- [EXERCISE PROMPT]: Set down the entries again word for word, without any of the images.

[[ MATERIALS PROVIDED, beginning ]]

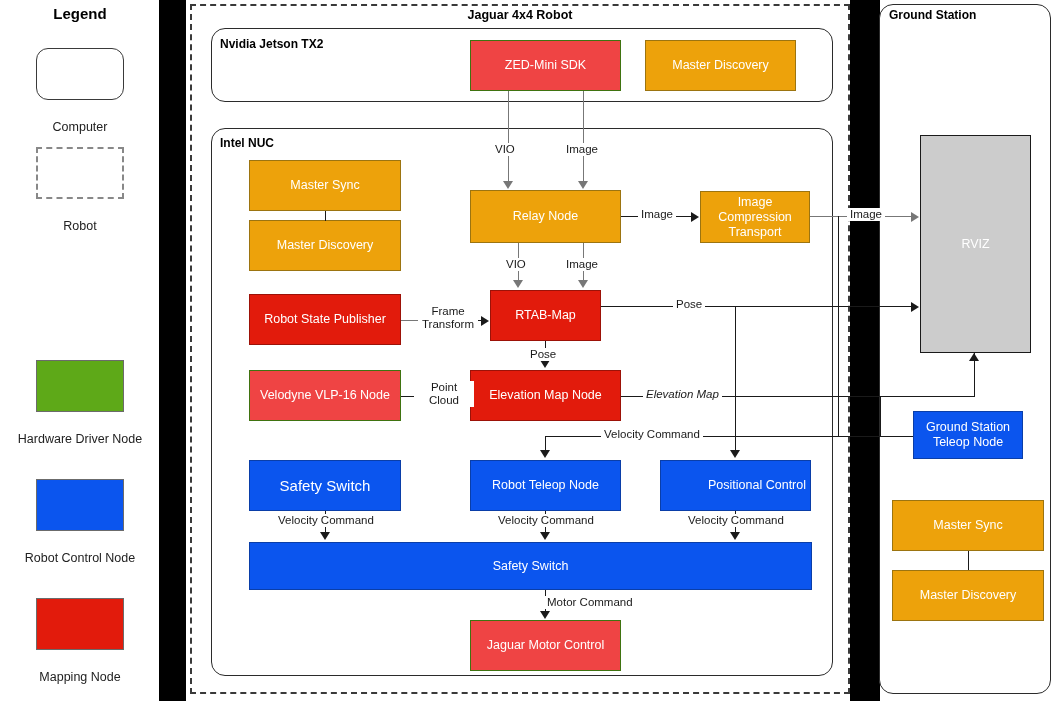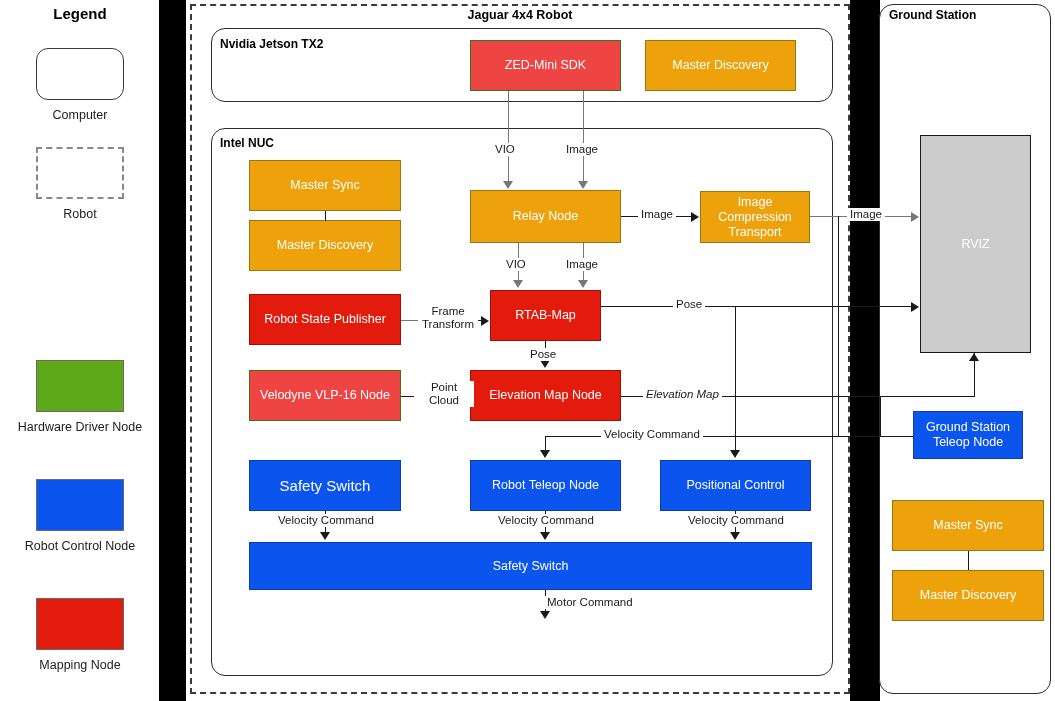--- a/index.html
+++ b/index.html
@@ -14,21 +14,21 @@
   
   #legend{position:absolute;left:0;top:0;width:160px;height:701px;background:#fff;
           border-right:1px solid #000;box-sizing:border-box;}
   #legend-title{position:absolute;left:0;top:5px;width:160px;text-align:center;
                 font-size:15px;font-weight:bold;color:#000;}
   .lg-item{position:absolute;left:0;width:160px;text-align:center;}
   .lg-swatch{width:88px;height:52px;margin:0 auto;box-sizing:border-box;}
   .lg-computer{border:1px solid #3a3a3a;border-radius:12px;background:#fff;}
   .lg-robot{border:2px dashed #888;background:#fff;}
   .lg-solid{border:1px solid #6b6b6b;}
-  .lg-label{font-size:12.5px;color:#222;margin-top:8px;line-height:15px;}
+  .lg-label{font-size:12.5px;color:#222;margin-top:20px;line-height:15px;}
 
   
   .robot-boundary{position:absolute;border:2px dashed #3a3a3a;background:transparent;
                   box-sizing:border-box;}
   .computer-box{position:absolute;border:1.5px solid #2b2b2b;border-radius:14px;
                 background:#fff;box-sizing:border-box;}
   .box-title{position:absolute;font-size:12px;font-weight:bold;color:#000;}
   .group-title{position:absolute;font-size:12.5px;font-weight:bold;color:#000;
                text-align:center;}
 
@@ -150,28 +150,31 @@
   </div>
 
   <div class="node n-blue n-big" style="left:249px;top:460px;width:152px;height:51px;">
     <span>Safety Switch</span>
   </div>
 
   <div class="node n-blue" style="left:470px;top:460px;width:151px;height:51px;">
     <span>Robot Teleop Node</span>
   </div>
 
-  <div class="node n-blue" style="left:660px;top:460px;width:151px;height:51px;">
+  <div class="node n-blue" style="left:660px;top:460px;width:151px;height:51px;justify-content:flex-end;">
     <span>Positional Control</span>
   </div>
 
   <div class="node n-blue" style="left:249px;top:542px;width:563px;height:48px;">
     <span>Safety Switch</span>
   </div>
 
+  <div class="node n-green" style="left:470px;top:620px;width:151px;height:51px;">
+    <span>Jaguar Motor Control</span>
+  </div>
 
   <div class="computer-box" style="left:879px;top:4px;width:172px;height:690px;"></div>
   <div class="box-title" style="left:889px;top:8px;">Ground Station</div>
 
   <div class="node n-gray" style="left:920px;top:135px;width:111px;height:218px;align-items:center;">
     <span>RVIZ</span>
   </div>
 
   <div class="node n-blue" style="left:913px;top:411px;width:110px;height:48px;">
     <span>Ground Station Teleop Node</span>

[[ MATERIALS PROVIDED, end ]]

- [RESULT]:
--- a/index.html
+++ b/index.html
@@ -14,21 +14,21 @@
   
   #legend{position:absolute;left:0;top:0;width:160px;height:701px;background:#fff;
           border-right:1px solid #000;box-sizing:border-box;}
   #legend-title{position:absolute;left:0;top:5px;width:160px;text-align:center;
                 font-size:15px;font-weight:bold;color:#000;}
   .lg-item{position:absolute;left:0;width:160px;text-align:center;}
   .lg-swatch{width:88px;height:52px;margin:0 auto;box-sizing:border-box;}
   .lg-computer{border:1px solid #3a3a3a;border-radius:12px;background:#fff;}
   .lg-robot{border:2px dashed #888;background:#fff;}
   .lg-solid{border:1px solid #6b6b6b;}
-  .lg-label{font-size:12.5px;color:#222;margin-top:8px;line-height:15px;}
+  .lg-label{font-size:12.5px;color:#222;margin-top:20px;line-height:15px;}
 
   
   .robot-boundary{position:absolute;border:2px dashed #3a3a3a;background:transparent;
                   box-sizing:border-box;}
   .computer-box{position:absolute;border:1.5px solid #2b2b2b;border-radius:14px;
                 background:#fff;box-sizing:border-box;}
   .box-title{position:absolute;font-size:12px;font-weight:bold;color:#000;}
   .group-title{position:absolute;font-size:12.5px;font-weight:bold;color:#000;
                text-align:center;}
 
@@ -150,28 +150,31 @@
   </div>
 
   <div class="node n-blue n-big" style="left:249px;top:460px;width:152px;height:51px;">
     <span>Safety Switch</span>
   </div>
 
   <div class="node n-blue" style="left:470px;top:460px;width:151px;height:51px;">
     <span>Robot Teleop Node</span>
   </div>
 
-  <div class="node n-blue" style="left:660px;top:460px;width:151px;height:51px;">
+  <div class="node n-blue" style="left:660px;top:460px;width:151px;height:51px;justify-content:flex-end;">
     <span>Positional Control</span>
   </div>
 
   <div class="node n-blue" style="left:249px;top:542px;width:563px;height:48px;">
     <span>Safety Switch</span>
   </div>
 
+  <div class="node n-green" style="left:470px;top:620px;width:151px;height:51px;">
+    <span>Jaguar Motor Control</span>
+  </div>
 
   <div class="computer-box" style="left:879px;top:4px;width:172px;height:690px;"></div>
   <div class="box-title" style="left:889px;top:8px;">Ground Station</div>
 
   <div class="node n-gray" style="left:920px;top:135px;width:111px;height:218px;align-items:center;">
     <span>RVIZ</span>
   </div>
 
   <div class="node n-blue" style="left:913px;top:411px;width:110px;height:48px;">
     <span>Ground Station Teleop Node</span>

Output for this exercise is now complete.